Vielleicht ist das –ketzerischer Gedanke!- der Moment, in dem Gott richtig lacht, weil er uns reingelegt oder – wie wir erst viel später merken- auf den rechten Weg geführt hat. Es gibt das hypothetische Bild, dass seine Handlungsfäden wie bei der Rückseite eines Teppichs verschlungen und von vorn – von unserer Sicht aus – nicht erkennbar sind. Darauf berufen sich die Gläubigen, wenn sie ein trauriges oder schockierendes Ereignis nicht erklären können. Haben dann die Gebete nicht gewirkt, oder wollte Gott es anders? Wir müssen es sicherlich so annehmen, wenn wir es nicht ändern können.

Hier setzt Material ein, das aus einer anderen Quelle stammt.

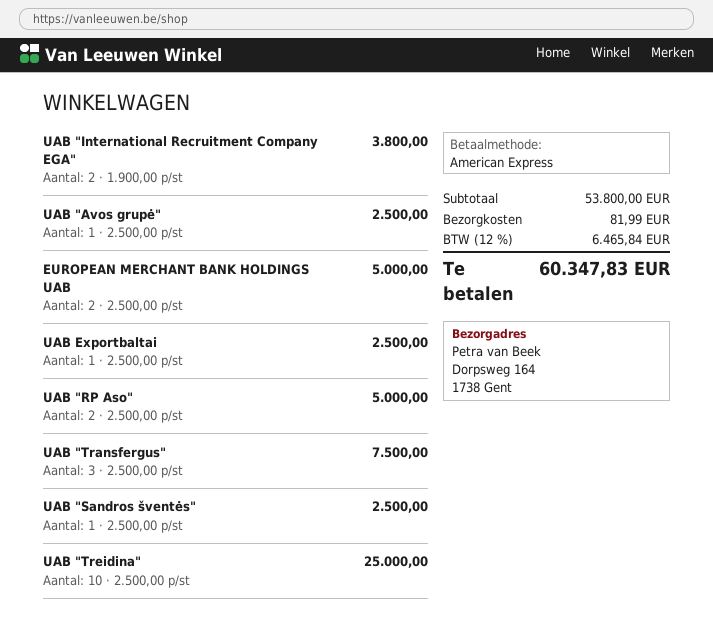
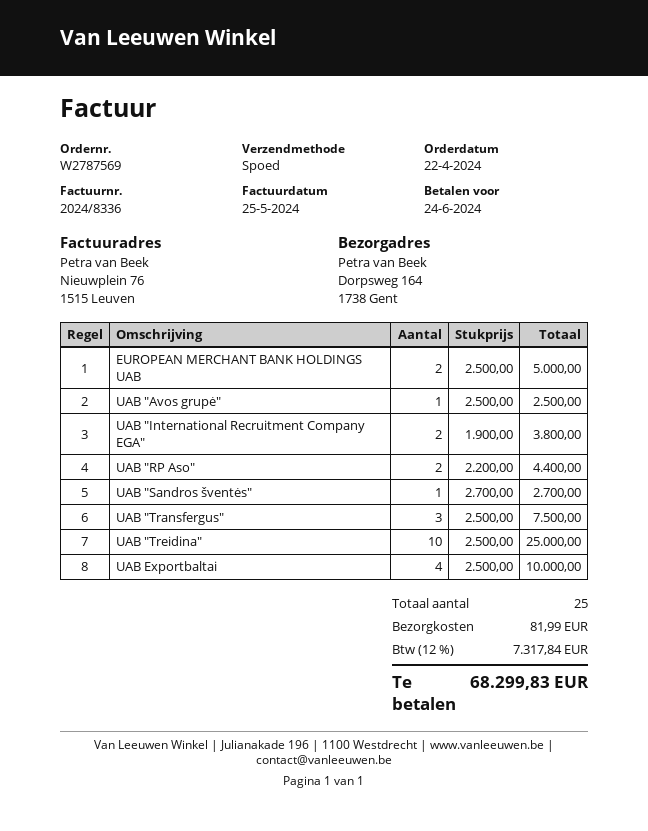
UAB Exportbaltai: 1 x 2500.00 = 2500.00 -> 4 x 2500.00 = 10000.00
UAB "RP Aso": 2 x 2500.00 = 5000.00 -> 2 x 2200.00 = 4400.00
UAB "Sandros šventės": 1 x 2500.00 = 2500.00 -> 1 x 2700.00 = 2700.00
tax: 12% = 6465.84 -> 12% = 7317.84
total: 60347.83 -> 68299.83

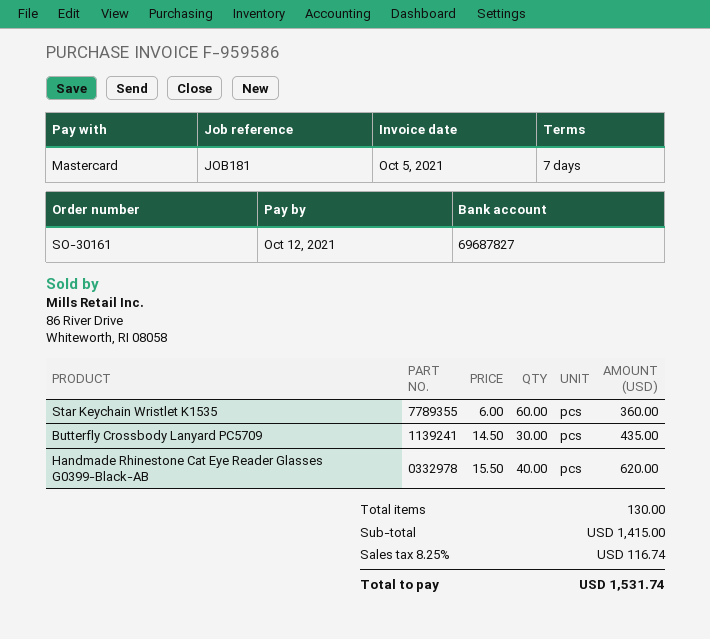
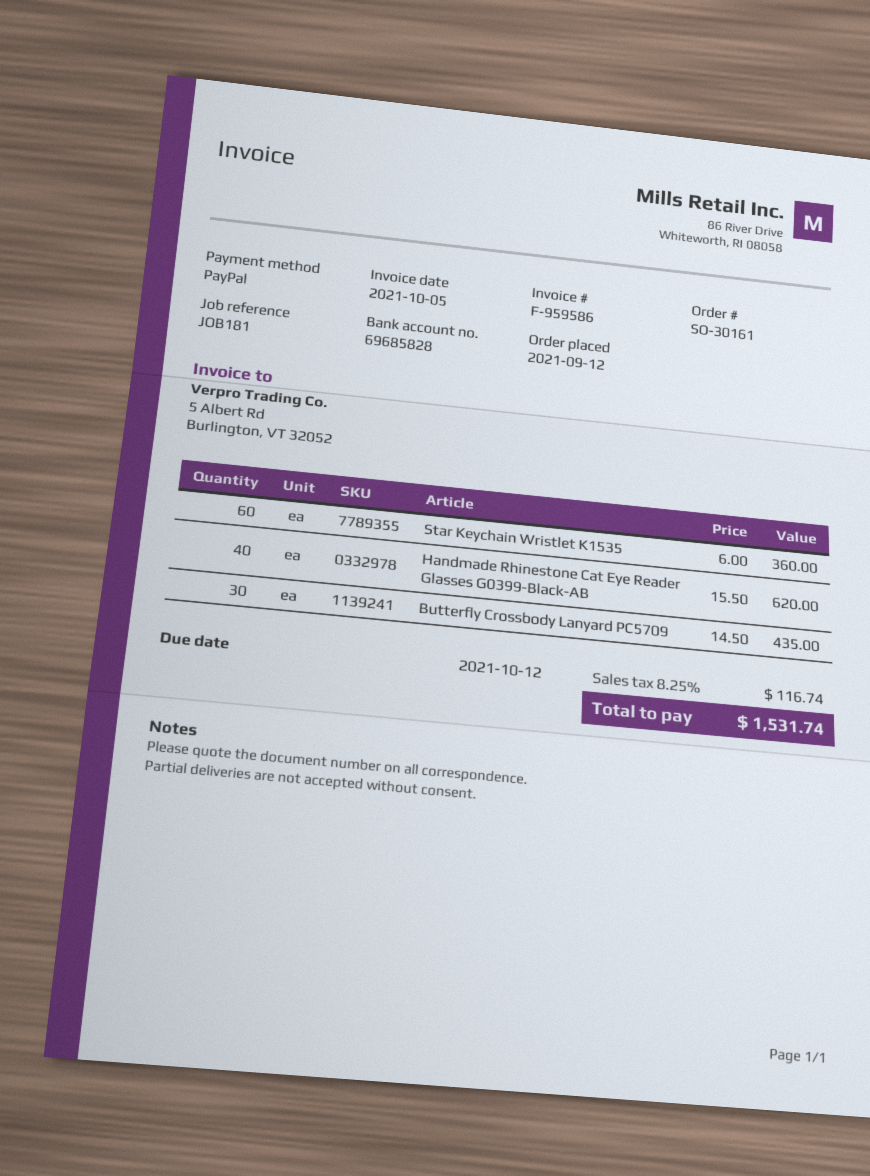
payment method: Mastercard -> PayPal
bank account: 69687827 -> 69685828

Aber sind wir dann ein Opfer unseres oder Gottes Handelns? Oder haben wir dann einfach „eine neue Herausforderung“? –
Klar ist mir: Das Leben kann uns viel aufbürden, aber es kann uns nicht dazu zwingen, wie wir darauf reagieren.
Klar ist mir auch: Wir können unser Leben oft erst im Rückblick verstehen -wenn überhaupt!-, aber leben müssen wir es vorwärts.
Wenn Gott uns nach seinem Bild geschaffen hat, muss er auch unsere negativen Eigenschaften haben und kennen, sonst kann er diese nicht in uns einpflanzen. Wie bei einem Schauspieler, der nur spielen kann, was in ihm angelegt ist. Ich denke, wir Menschen haben uns einen Gott als Ideal nach unserem Bild geschaffen! Deshalb hat er auch so viele menschliche Züge.
Es klingt sehr böse, und wenn es stimmt, ist es sehr böse: Vielleicht hat Gott mit sehr sarkastischem und malignem Humor Morde, Völkervernichtungen, Religionskriege und all die anderen scheußlichen Folgen von Hass als Bevölkerungsregulativ eingeplant und sitzt im Universum und lacht sich ins Fäustchen, wie wir Primitivlinge auf seinen Plan reinfallen. Friedensforscher haben errechnet, dass mehr Menschen durch Religionskriege in irgendeines Gottes Namen umgekommen sind als durch politisch und durch Landraub motivierte Kriege.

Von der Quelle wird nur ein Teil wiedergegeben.